Two months from this very Sunday, Frank Scotch ‘23 will nonchalantly tell his friends that his light weekend slate of four reading assignments and nothing else constitutes “what I’ve been looking forward to for weeks.” Scotch will skip out of his Friday afternoon class and pause to drink in one of the first warm afternoons of the year, tossing an apple up in the air as he explains that, with nothing to do this weekend but his standard readings assignments, he’s going to have “almost too much time” on his hands.


But this weekend, an identical workload has proven to be insurmountable.
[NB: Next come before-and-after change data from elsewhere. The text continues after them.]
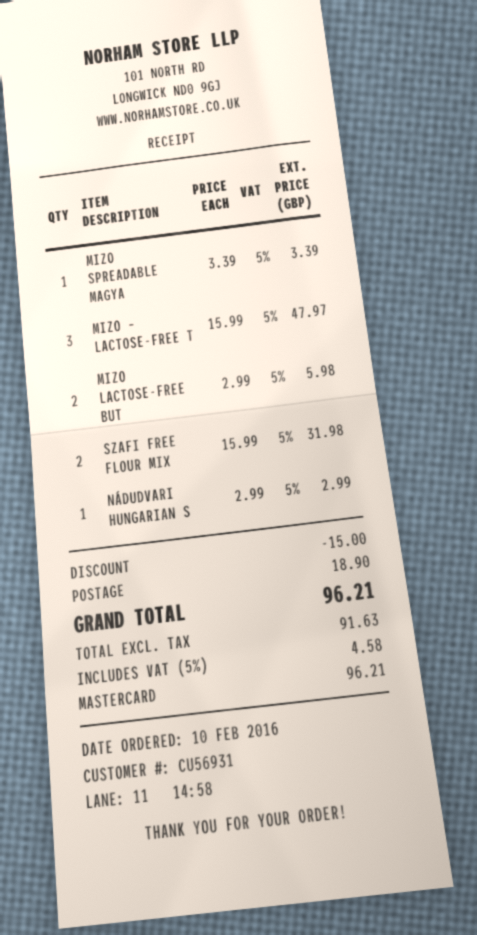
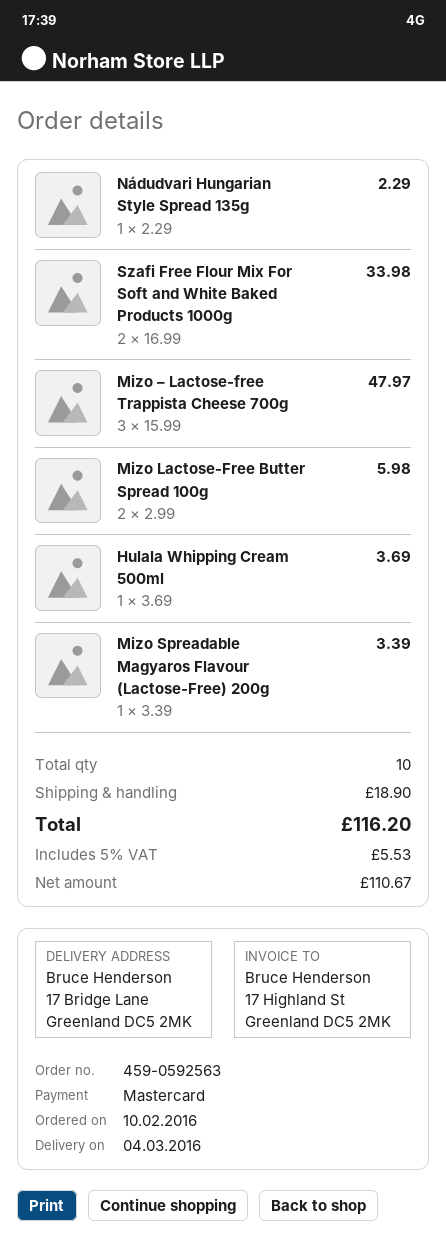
SZAFI FREE FLOUR MIX: 2 x 15.99 = 31.98 -> 2 x 16.99 = 33.98
NÁDUDVARI HUNGARIAN S: 1 x 2.99 = 2.99 -> 1 x 2.29 = 2.29
Hulala Whipping Cream 500ml: none -> 1 x 3.69 = 3.69
discount: 15.00 -> none
net: 91.63 -> 110.67
tax: 5% = 4.58 -> 5% = 5.53
total: 96.21 -> 116.20

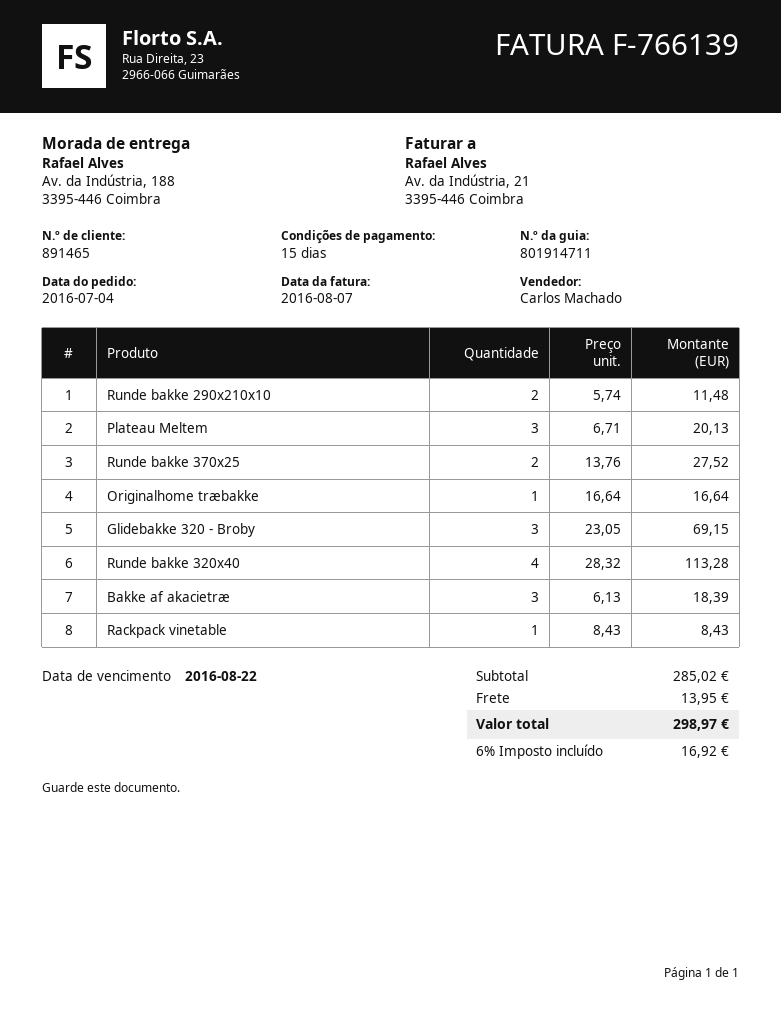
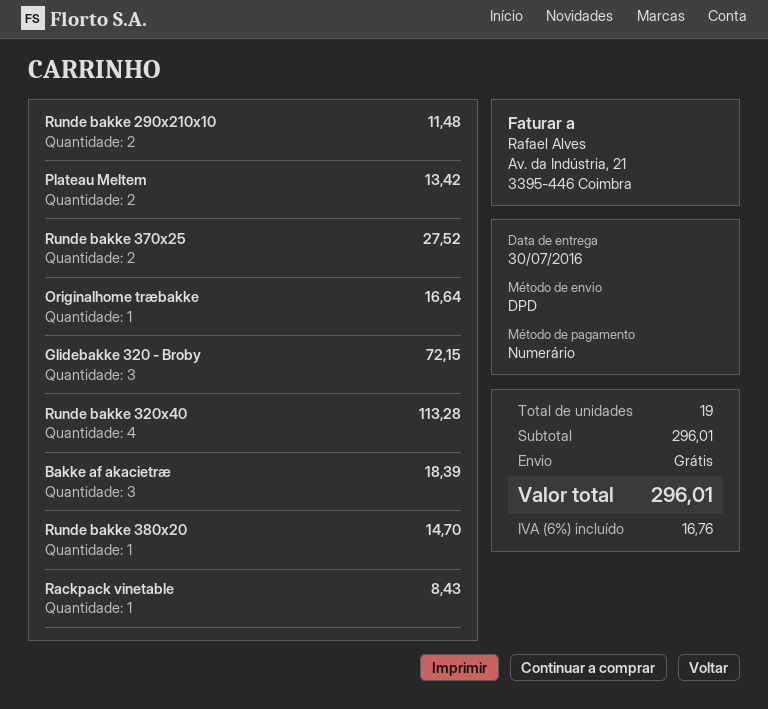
Plateau Meltem: 3 for 20.13 -> 2 for 13.42
Glidebakke 320 - Broby: 3 for 69.15 -> 3 for 72.15
Runde bakke 380x20: none -> 1 for 14.70
subtotal: 285.02 -> 296.01
shipping: 13.95 -> 0.00
tax: 6% = 16.92 -> 6% = 16.76
total: 298.97 -> 296.01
“I can’t fucking do this—I can’t do this. I think I’m spiraling. Is this spiraling?” said Scotch, throwing onto the ground one slim book from which he was expected to read a single short story.


In four months, Scotch will click his heels as he leaps into the sweet Berkshire air, gallivanting through bustling Spring Street, hugging passersby.


“No, seriously,” he’ll say to friends struggling through PSets. “No work. None. Just reading. I know. It’s a joke.”


But Scotch was not laughing today.


“You know what the most fucked up thing is?” he announced, lying on his bed and staring up at the ceiling. “The font is miniscule.” Scotch turned to page four of his short story and let out an audible groan. “I can’t keep track of these characters. Who is Ben?”


Scotch’s mother told The Haystack she received four different phone calls from her son between 9 am and 1 am on Sunday night, each more distraught than the last, each including some not-so-subtle questions about how she would respond to him dropping out of school. “He tends to get nervous at the beginning of each semester,” she said. “Last semester, he called me in tears over his ‘Get to know you’ questionnaire. I think it’ll pass.”


In about four months, The Haystack is certain she will receive a call asking about the process of applying for a Rhodes scholarship as Scotch triumphantly struts out of his class and into his weekend of bliss.


“I’m thinking about going on a hike tomorrow,” Scotch will tell his friends.